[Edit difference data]
┌──
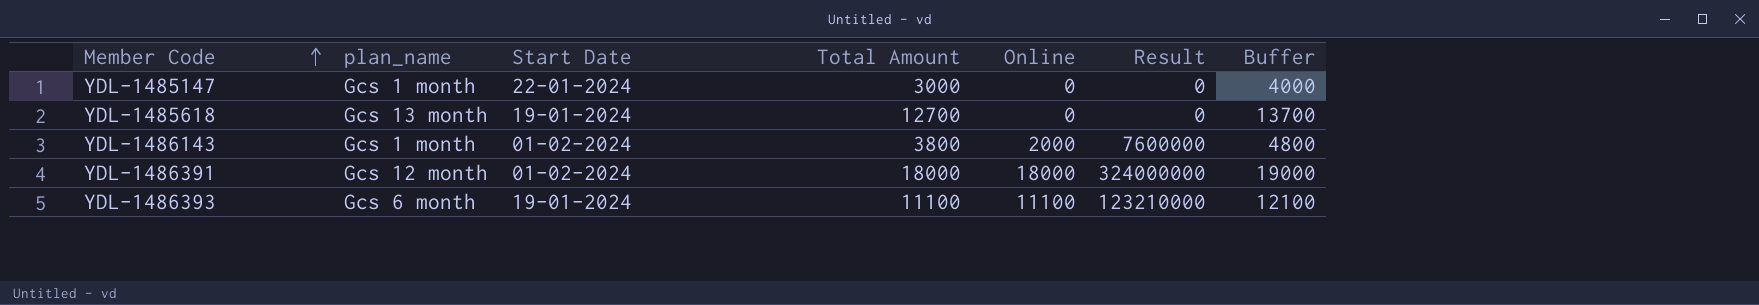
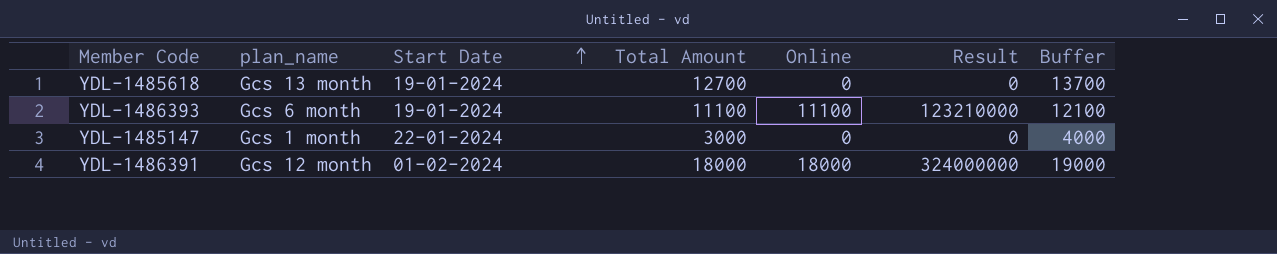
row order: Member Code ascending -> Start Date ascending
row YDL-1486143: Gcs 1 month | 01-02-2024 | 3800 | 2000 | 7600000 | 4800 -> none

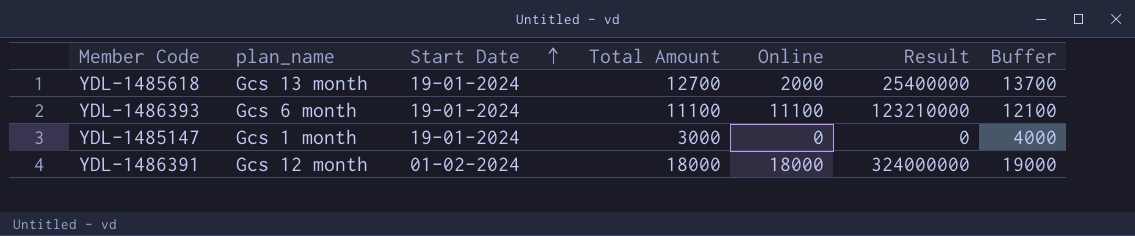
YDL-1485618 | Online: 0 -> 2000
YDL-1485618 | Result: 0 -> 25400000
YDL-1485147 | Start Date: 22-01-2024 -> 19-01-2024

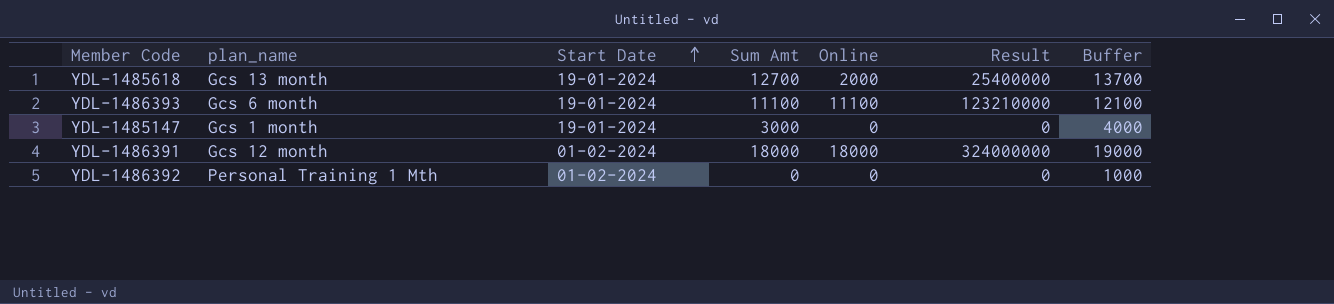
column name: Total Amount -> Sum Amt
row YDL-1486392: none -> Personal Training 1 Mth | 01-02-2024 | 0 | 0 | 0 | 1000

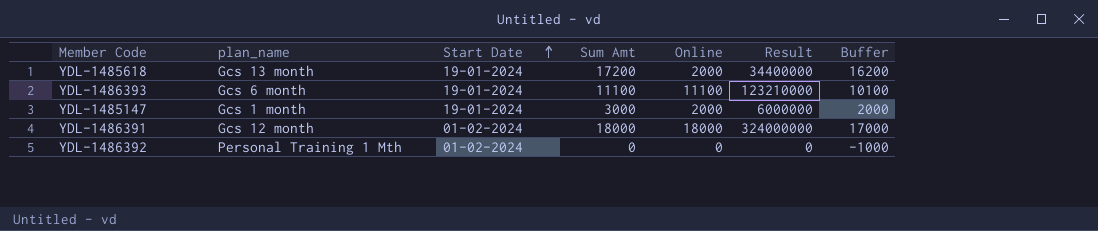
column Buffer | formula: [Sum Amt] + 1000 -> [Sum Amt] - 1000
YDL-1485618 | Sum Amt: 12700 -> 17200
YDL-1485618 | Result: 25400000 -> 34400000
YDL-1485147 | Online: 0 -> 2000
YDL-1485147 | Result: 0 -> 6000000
└──
┌──
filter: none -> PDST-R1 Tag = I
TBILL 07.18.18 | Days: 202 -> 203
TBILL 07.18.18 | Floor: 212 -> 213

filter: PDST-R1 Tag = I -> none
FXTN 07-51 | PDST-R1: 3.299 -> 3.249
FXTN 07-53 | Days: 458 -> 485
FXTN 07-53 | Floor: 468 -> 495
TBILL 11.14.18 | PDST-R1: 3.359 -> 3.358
└──
┌──
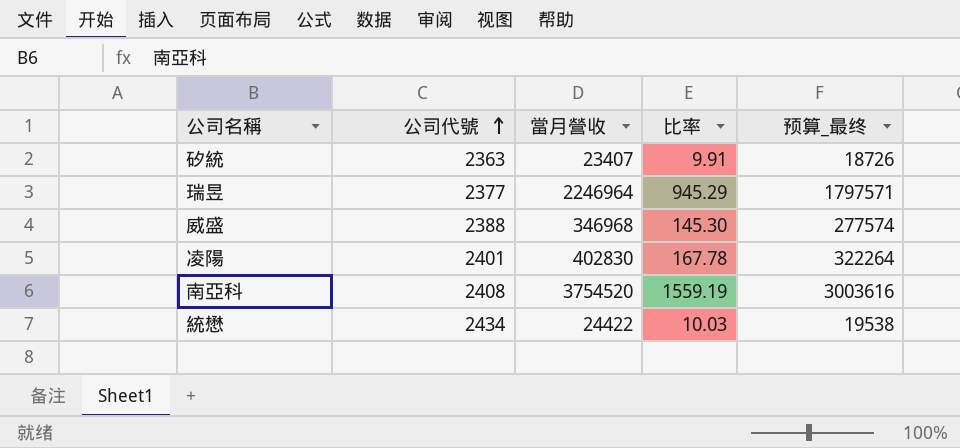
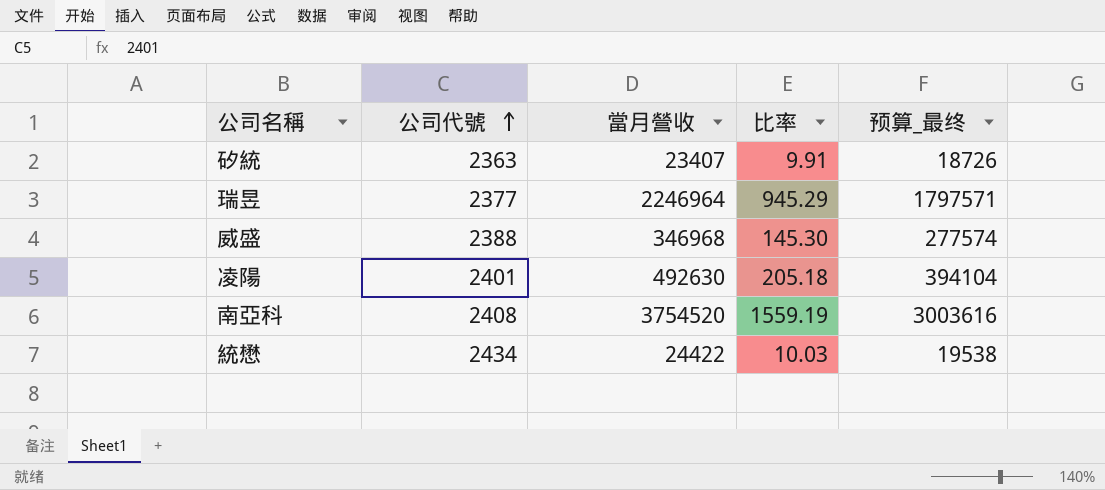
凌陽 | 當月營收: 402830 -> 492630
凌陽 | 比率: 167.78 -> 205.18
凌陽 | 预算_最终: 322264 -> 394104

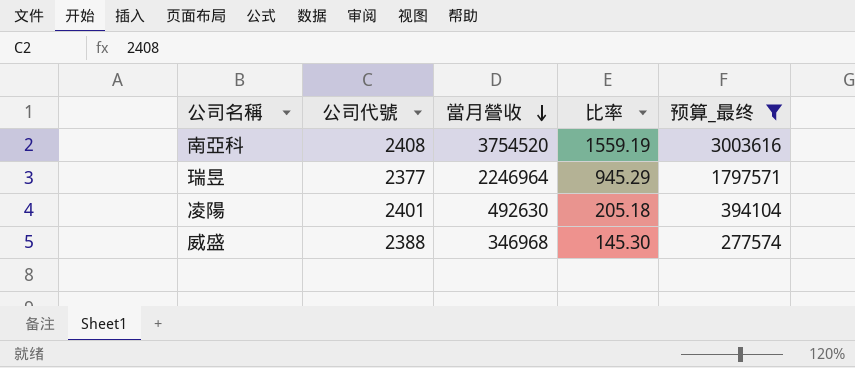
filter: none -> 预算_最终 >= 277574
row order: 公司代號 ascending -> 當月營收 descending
└──
What you have to do - Word for word, restate the lines of the data above that fall between the line holding "column Buffer |" and the line holding "YDL-1485147 | Result: 0 -> 6000000", inclusive, and no other lines.

Solution to the exercise -
column Buffer | formula: [Sum Amt] + 1000 -> [Sum Amt] - 1000
YDL-1485618 | Sum Amt: 12700 -> 17200
YDL-1485618 | Result: 25400000 -> 34400000
YDL-1485147 | Online: 0 -> 2000
YDL-1485147 | Result: 0 -> 6000000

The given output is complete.